Im Lehrkörper der Azhar-Universität und der Akademie, ganz zu schweigen von der öffentlichen Meinung, besteht darüber weiterhin Uneinigkeit. Es ist umstritten, ob Hijab eine Pflicht gemäß der überlieferten Glaubenskonvention oder des islamischen Glaubens ist und wie heute der Hijab-Pflicht angemessen nachzukommen sei.
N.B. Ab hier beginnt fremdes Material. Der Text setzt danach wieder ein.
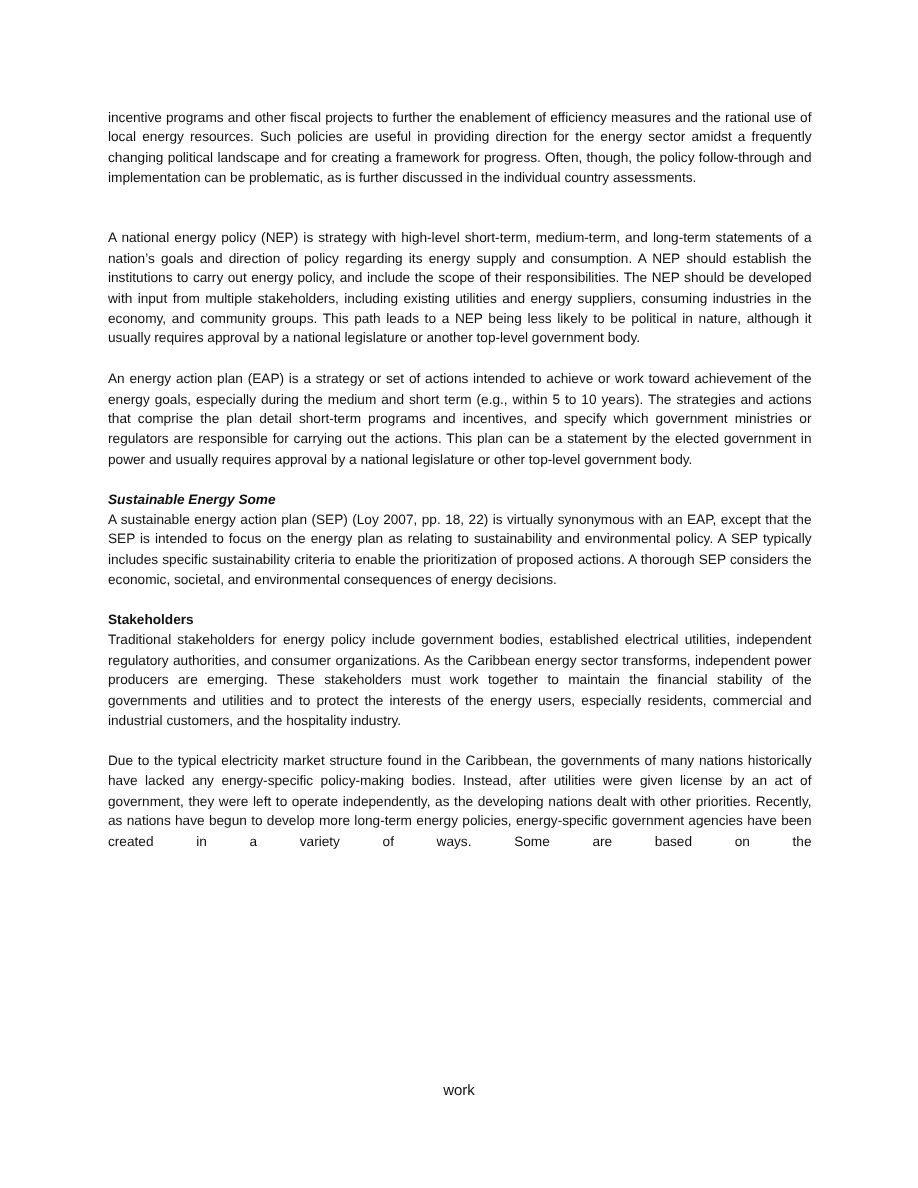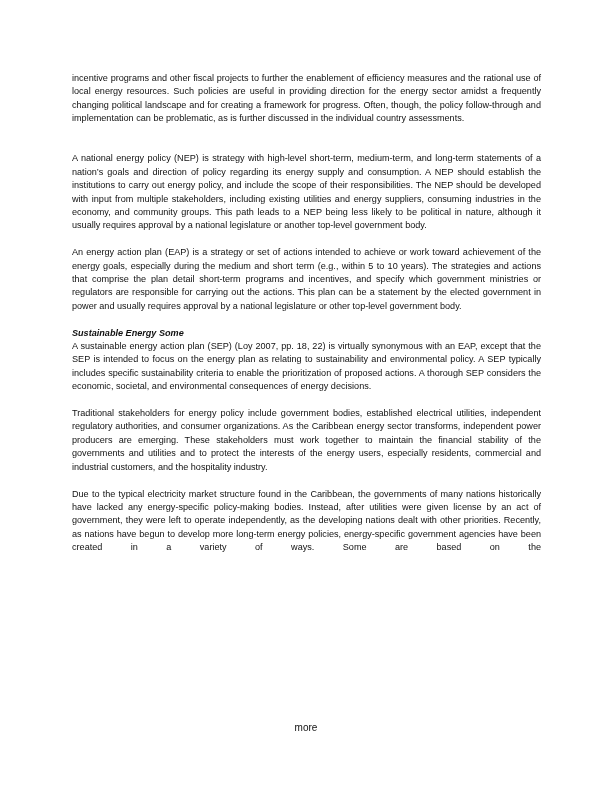"Stakeholders" p.heading { html: none -> <p>Stakeholders</p> }
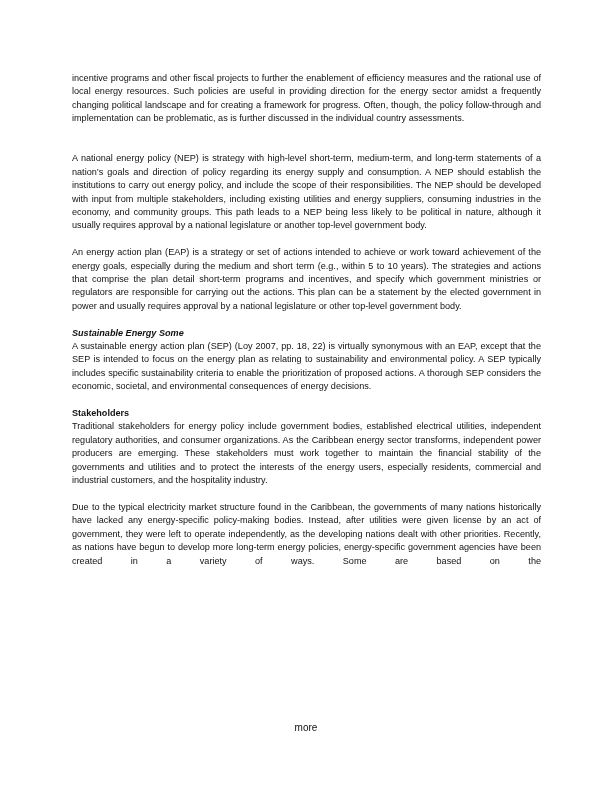"more" div.page-number { text: more -> work }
Tantawi hat angekündigt, daß die Akademie der islamischen Wissenschaften eine umfassende Stellungnahme zu diesem Thema veröffentlichen wird. Zu hoffen bleibt, daß sie dabei die weit kompliziertere Frage nach der Situation von muslimischen Lehrerinnen an deutschen Schulen einbezieht. Aus der Aussage Tantawis läßt sich für diese Entscheidungsfindung zunächst schließen: Sollte die Verschleierung durch staatliche deutsche Stellen verboten werden, dann sollten sich die Betroffenen notgedrungen daran halten. Bei dem Erlaß eines Verbotes ist zu berücksichtigen, daß die Ver- oder Entschleierung für Musliminnen in jedem Fall eine Gewissensentscheidung darstellt.